The next phase of anarchist activity in
China was shaped by its relationship to the
nascent communist movement. The Communist Party of China was founded in 1921,
though Comintern agents started actively
recruiting activists into Marxist study circles
a year prior. These groups initially drew many
anarchists to them. The non-anarchists in
attendance often came because they were
interested in anarchism. Though there were
commonalities between anarchists and communists, the CCP soon purged out many
anarchists for the sake of ideological unity.
Still, aspects of anarchism were not totally
absent from official doctrine: Li Dazhao,
China’s first Marxist, was greatly influenced
by Kropotkin’s doctrine of mutual aid; Mao
Zedong admitted to being influenced by
anarchism; Chen Duxiu’s sons were both
anarchists before converting to Marxism.
Shortly after the founding of the CCP,
the anarchists who did not join the party
distanced themselves from the communist
movement. They disagreed over the doctrine of the dictatorship of the proletariat,
anarchists holding that a transformation
out of class-based society would come once
the general populace became sufficiently
conscious. Debates held in the revolutionary
press proved the CCP to be better rhetorically
equipped.
Sensing pressure to organize against
the communists, some anarchists joined
the Guomindang. Indeed, for years there
was an affinity between anarchists and the
GMD – Sun Yat-Sen actually claimed that
the ultimate aim of the GMD was anarchism
and communism. The GMD also supported
unions and striking workers and helped
anarchists establish the National Labor University, a syndicalist training school. The
Revolutionary Alliance, the precursor to the
GMD, also counted many prominent anarchists as members. Anarchists Liu Shipei,
Zhang Ji, and Zhang Binglin even hosted
lectures by Japanese anarchists through the
RA. Ultimately, however, anarchists proved
to be little more to the GMD than ideological
weapons against the communists. By 1927
the anarchist movement was atrophying; the
last arena of its influence was among sections
of workers in Shanghai and southern China,
where anarchists were active until the 1940s.

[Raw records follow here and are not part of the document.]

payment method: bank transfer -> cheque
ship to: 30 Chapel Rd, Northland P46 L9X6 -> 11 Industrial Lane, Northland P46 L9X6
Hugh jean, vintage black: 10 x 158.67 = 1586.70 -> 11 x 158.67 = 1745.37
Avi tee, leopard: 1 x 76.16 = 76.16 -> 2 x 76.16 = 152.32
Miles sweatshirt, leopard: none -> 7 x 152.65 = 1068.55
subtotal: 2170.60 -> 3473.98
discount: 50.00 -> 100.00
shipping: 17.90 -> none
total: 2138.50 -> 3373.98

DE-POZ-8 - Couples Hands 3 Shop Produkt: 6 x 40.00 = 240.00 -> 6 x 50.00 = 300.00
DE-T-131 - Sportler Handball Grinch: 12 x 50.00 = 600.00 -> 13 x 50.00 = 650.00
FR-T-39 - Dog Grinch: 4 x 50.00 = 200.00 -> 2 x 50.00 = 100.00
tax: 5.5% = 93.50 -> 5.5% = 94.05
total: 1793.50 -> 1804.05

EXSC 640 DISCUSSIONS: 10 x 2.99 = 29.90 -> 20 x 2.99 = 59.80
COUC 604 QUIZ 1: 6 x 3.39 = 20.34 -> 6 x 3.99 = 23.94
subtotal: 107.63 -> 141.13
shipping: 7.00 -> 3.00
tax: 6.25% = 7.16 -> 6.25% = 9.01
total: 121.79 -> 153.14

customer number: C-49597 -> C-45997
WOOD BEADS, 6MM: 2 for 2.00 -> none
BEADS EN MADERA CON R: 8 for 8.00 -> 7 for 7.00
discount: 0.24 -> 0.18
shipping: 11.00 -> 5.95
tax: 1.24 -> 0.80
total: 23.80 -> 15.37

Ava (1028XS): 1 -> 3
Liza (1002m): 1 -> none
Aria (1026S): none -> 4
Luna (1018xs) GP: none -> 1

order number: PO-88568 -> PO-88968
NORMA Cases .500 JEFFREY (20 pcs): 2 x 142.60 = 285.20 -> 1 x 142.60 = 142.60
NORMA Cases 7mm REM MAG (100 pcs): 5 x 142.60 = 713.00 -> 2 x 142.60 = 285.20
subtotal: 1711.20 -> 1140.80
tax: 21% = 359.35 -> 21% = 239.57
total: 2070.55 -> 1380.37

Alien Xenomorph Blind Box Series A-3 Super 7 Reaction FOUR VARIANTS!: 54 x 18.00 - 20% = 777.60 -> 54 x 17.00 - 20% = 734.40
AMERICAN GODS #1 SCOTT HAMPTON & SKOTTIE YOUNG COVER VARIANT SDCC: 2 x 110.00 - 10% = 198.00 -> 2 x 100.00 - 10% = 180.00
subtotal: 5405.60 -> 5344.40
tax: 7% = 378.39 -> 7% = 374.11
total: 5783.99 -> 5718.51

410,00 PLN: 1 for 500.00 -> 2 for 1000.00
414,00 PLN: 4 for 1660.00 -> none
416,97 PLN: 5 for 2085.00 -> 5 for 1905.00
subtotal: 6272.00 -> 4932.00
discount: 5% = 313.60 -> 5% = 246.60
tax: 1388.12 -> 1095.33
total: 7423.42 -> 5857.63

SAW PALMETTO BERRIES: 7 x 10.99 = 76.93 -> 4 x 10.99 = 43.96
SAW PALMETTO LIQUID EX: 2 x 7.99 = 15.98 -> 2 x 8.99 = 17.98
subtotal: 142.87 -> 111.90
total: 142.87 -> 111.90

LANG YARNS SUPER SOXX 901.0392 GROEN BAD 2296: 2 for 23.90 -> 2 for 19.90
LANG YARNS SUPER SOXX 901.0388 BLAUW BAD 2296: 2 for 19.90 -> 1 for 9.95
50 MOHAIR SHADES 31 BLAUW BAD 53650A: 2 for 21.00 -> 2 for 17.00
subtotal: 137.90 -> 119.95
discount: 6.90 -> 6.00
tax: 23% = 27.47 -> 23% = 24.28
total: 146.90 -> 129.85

There are two main analyses of anarchism in Chinese history. One emphasizes
its anti-traditionalism, stressing the influence of foreign ideas such as socialism and
humanism. This view asserts that while Chinese anarchism was born as an ideology of
rejection of China’s emergent modernity, Chinese anarchists adopted elements of Western
thought even as they negated Western modernity. The second analysis suggests that anarchism is not necessarily imported. This view
points to the long tradition of proto-anarchist
thought in China, encompassing Daoists but
also including Buddhists and Utopians. The
truth lies somewhere in between: anarchists
like Liu Shipei were unquestionably interested in Chinese national heritage, while Li
Shizeng was thoroughly European in outlook.
Anarchists demanded absolute social revolution, that is, a bottom-up transformation
of quotidian life. Therefore, they disagreed
with the nationalist and communist revolutionary groups who believed change could be
instituted through policy, from above. Similarly, anarchists were anti-nationalist. Some
historians posit that anarchists, unwilling to
pander to patriotic sentiments, effectively
forfeited ground to groups like the GMD and
CCP who based their platform on preserving
the Chinese nation-state.
Historians sometimes question the importance of anarchism in China’s revolutionary
history because it was an ideology that did not
achieve success on a nationwide level. Anarchist groups in China never coalesced into
a political party, or even a unified network.
Anarchist activity was scattered and their
platform was inconsistent. However, reflecting on the role that anarchism played in radicalizing communist and nationalist leaders,
bringing new ideas to China, and demanding
a social revolution, clearly anarchism was an
integral and ubiquitous part of the revolution.